Work request => Copy all lines below that use the word "style".

───── Data for this task ─────

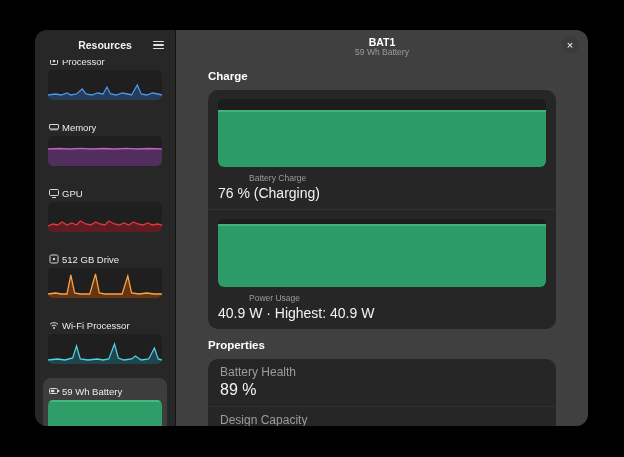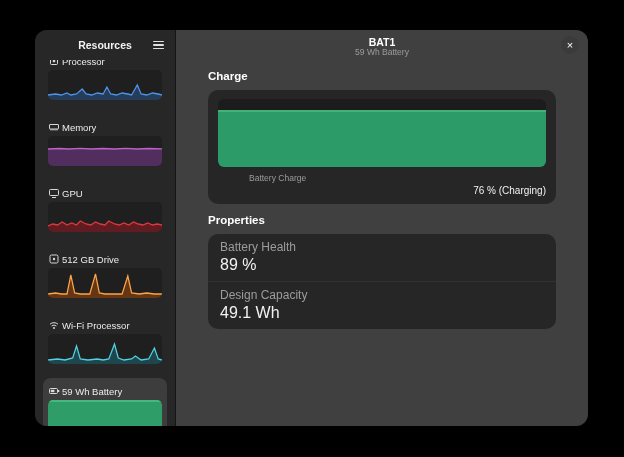--- a/index.html
+++ b/index.html
@@ -31,21 +31,21 @@
   .close-btn{position:absolute;right:9px;top:6px;width:18px;height:18px;border-radius:50%;background:#3b3b3b;
     border:none;color:#ffffff;font-size:11px;line-height:18px;text-align:center;padding:0;cursor:pointer;}
   .content{flex:1;padding:0 32px;overflow:hidden;}
   h2.sect{font-size:11.5px;font-weight:bold;color:#ffffff;margin:10px 0 8px 0;}
   .card{background:#262626;border-radius:10px;}
   .usage-row{padding:9px 10px 8px 10px;}
   .usage-row + .usage-row{border-top:1px solid rgba(255,255,255,.06);}
   .big-chart{height:68px;border-radius:6px;background:#1c1c1c;position:relative;overflow:hidden;}
   .big-fill{position:absolute;left:0;right:0;bottom:0;background:#2d9b68;border-top:2px solid #43b277;}
   .chart-label{font-size:8.5px;color:#9c9c9c;margin-top:6px;padding-left:31px;}
-  .chart-value{font-size:10px;color:#f2f2f2;margin-top:2px;text-align:right;}
+  .chart-value{font-size:14px;color:#f2f2f2;margin-top:2px;}
   .prop-row{padding:6px 12px 7px 12px;}
   .prop-row + .prop-row{border-top:1px solid rgba(255,255,255,.05);}
   .prop-label{font-size:12px;color:#9c9c9c;}
   .prop-value{font-size:16px;color:#f2f2f2;margin-top:2px;}
   .icon-svg{stroke:#d8d8d8;fill:none;stroke-width:1;}
 </style>
 </head>
 <body>
 
 <div class="window">
@@ -187,20 +187,27 @@
       <h2 class="sect">Charge</h2>
 
       <div class="card">
         <div class="usage-row">
           <div class="big-chart">
             <div class="big-fill" style="height: 81%;"></div>
           </div>
           <div class="chart-label">Battery Charge</div>
           <div class="chart-value">76 % (Charging)</div>
         </div>
+        <div class="usage-row">
+          <div class="big-chart">
+            <div class="big-fill" style="height: 89%;"></div>
+          </div>
+          <div class="chart-label">Power Usage</div>
+          <div class="chart-value">40.9 W · Highest: 40.9 W</div>
+        </div>
       </div>
 
       <h2 class="sect">Properties</h2>
 
       <div class="card">
         <div class="prop-row">
           <div class="prop-label">Battery Health</div>
           <div class="prop-value">89 %</div>
         </div>
         <div class="prop-row">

─────

Exercise result =>
 </style>
             <div class="big-fill" style="height: 81%;"></div>
+            <div class="big-fill" style="height: 89%;"></div>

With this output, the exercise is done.